Write out the records below exactly as they appear, skipping each picture.

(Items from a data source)
+--
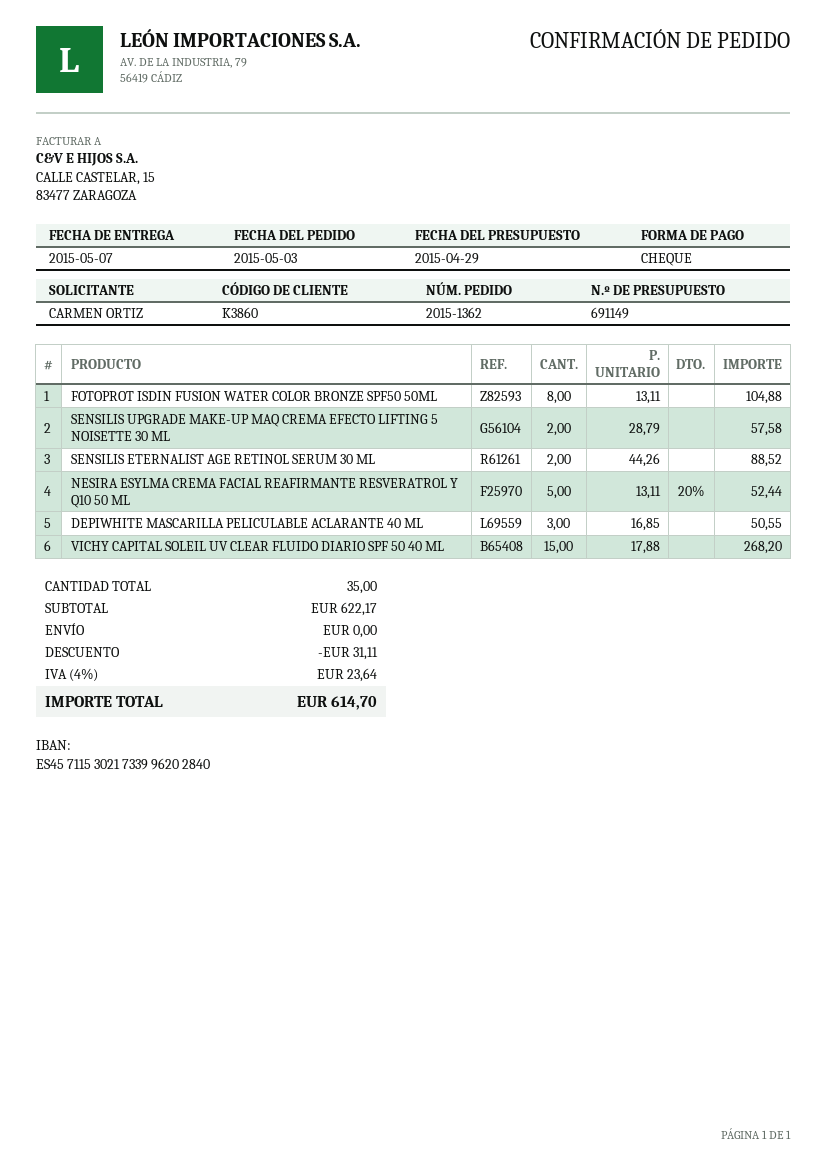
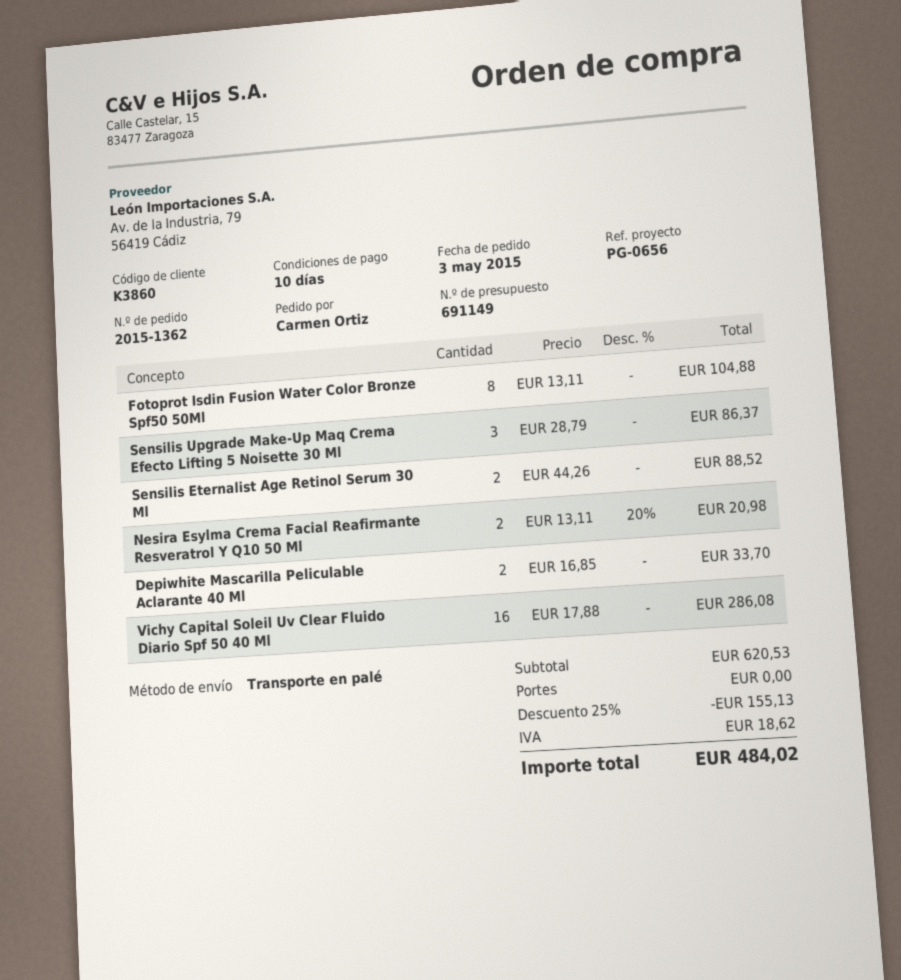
SENSILIS UPGRADE MAKE-UP MAQ CREMA EFECTO LIFTING 5 NOISETTE 30 ML: 2 x 28.79 = 57.58 -> 3 x 28.79 = 86.37
NESIRA ESYLMA CREMA FACIAL REAFIRMANTE RESVERATROL Y Q10 50 ML: 5 x 13.11 - 20% = 52.44 -> 2 x 13.11 - 20% = 20.98
DEPIWHITE MASCARILLA PELICULABLE ACLARANTE 40 ML: 3 x 16.85 = 50.55 -> 2 x 16.85 = 33.70
VICHY CAPITAL SOLEIL UV CLEAR FLUIDO DIARIO SPF 50 40 ML: 15 x 17.88 = 268.20 -> 16 x 17.88 = 286.08
subtotal: 622.17 -> 620.53
discount: 31.11 -> 155.13
tax: 23.64 -> 18.62
total: 614.70 -> 484.02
+--
ANSWER SECTION:
SENSILIS UPGRADE MAKE-UP MAQ CREMA EFECTO LIFTING 5 NOISETTE 30 ML: 2 x 28.79 = 57.58 -> 3 x 28.79 = 86.37
NESIRA ESYLMA CREMA FACIAL REAFIRMANTE RESVERATROL Y Q10 50 ML: 5 x 13.11 - 20% = 52.44 -> 2 x 13.11 - 20% = 20.98
DEPIWHITE MASCARILLA PELICULABLE ACLARANTE 40 ML: 3 x 16.85 = 50.55 -> 2 x 16.85 = 33.70
VICHY CAPITAL SOLEIL UV CLEAR FLUIDO DIARIO SPF 50 40 ML: 15 x 17.88 = 268.20 -> 16 x 17.88 = 286.08
subtotal: 622.17 -> 620.53
discount: 31.11 -> 155.13
tax: 23.64 -> 18.62
total: 614.70 -> 484.02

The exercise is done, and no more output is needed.